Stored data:
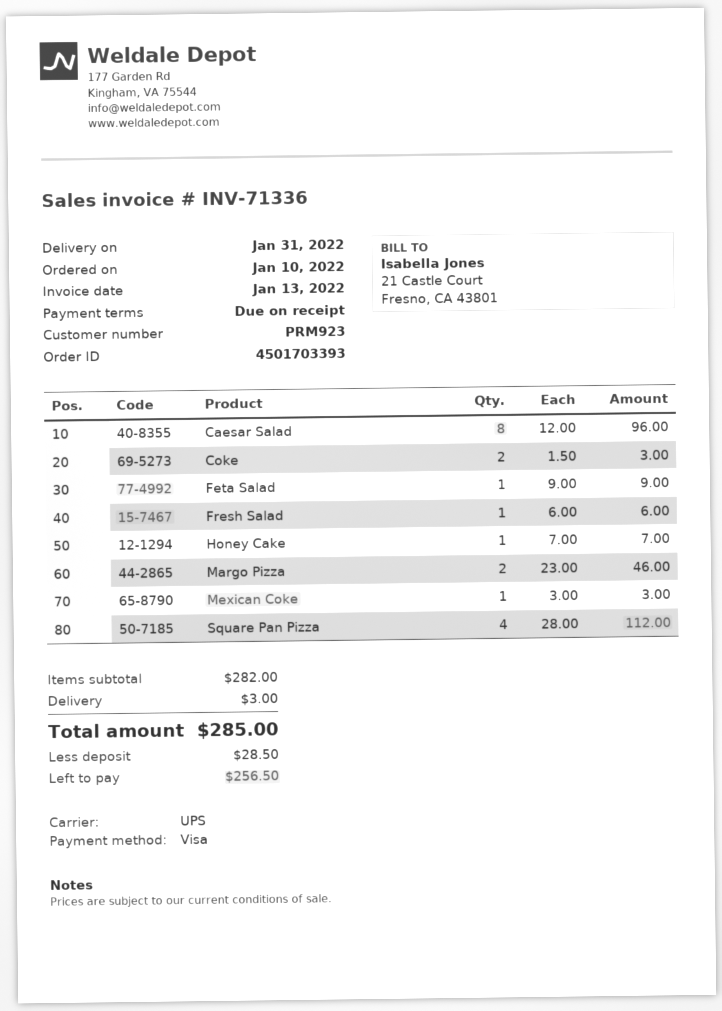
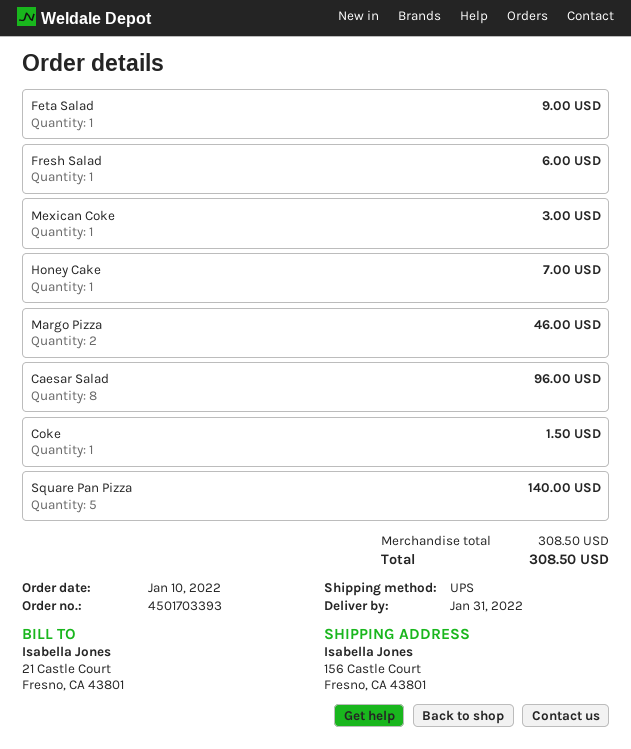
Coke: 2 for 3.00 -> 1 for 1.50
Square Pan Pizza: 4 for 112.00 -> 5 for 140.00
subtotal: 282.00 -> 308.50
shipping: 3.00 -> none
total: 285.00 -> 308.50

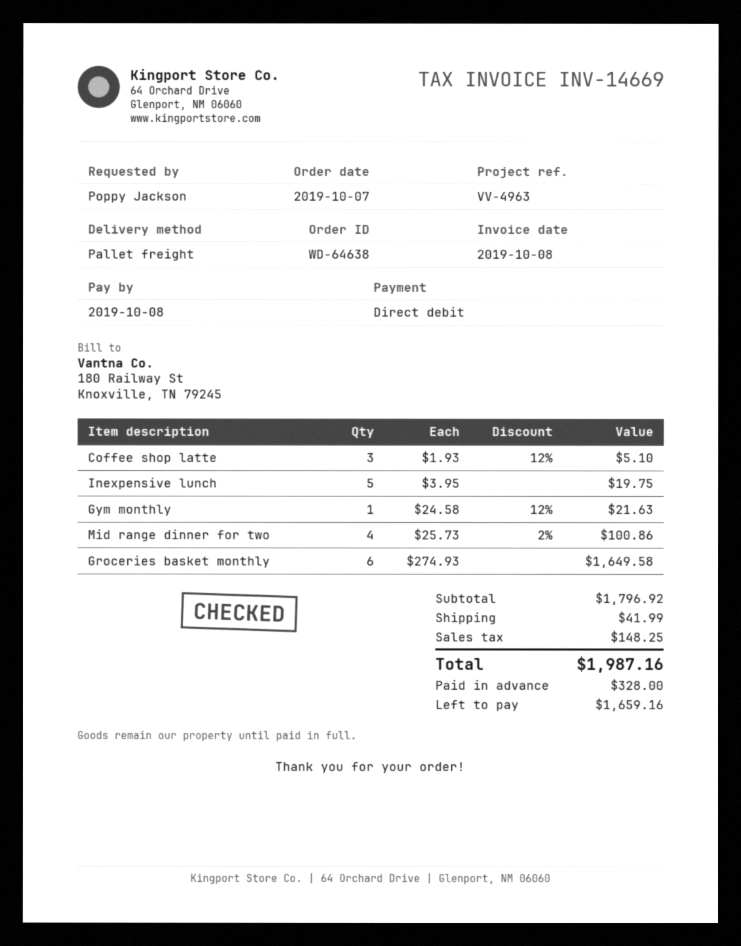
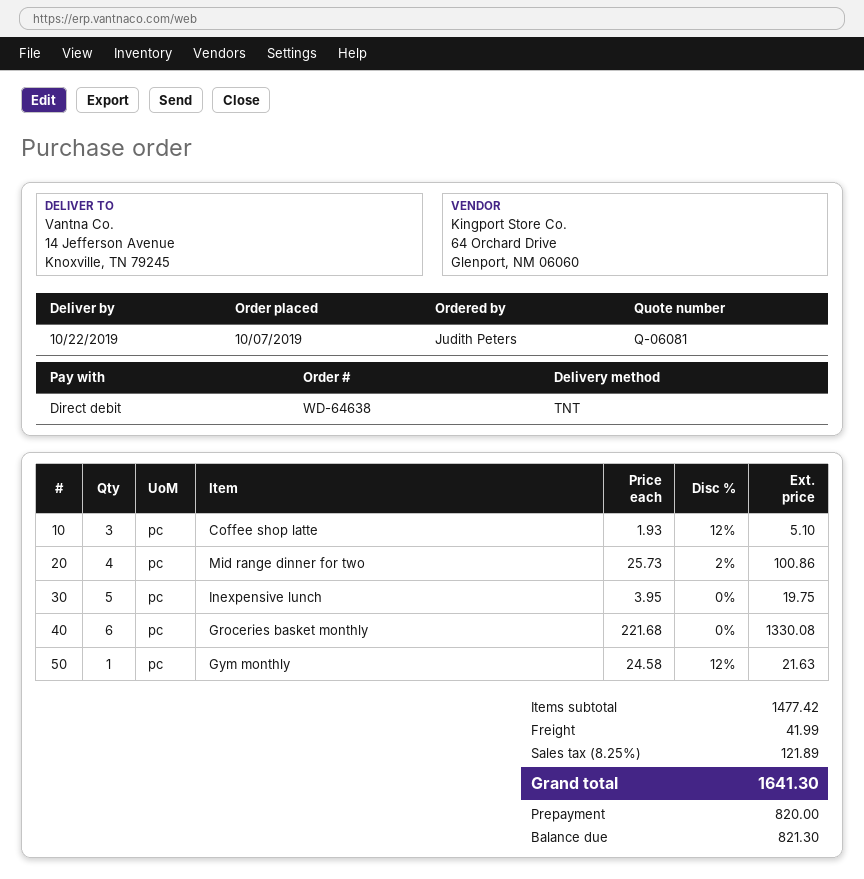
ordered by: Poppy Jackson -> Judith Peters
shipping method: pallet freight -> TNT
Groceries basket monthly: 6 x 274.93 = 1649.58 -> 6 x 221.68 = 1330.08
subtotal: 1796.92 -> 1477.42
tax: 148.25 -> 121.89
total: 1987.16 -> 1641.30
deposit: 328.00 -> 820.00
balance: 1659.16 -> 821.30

» **WHAT TO WORK ON**: From the line containing "tax: 148.25 -> 121.89" to the last line above, repeat every line exactly and nothing else.

» **YOUR SOLUTION**:
tax: 148.25 -> 121.89
total: 1987.16 -> 1641.30
deposit: 328.00 -> 820.00
balance: 1659.16 -> 821.30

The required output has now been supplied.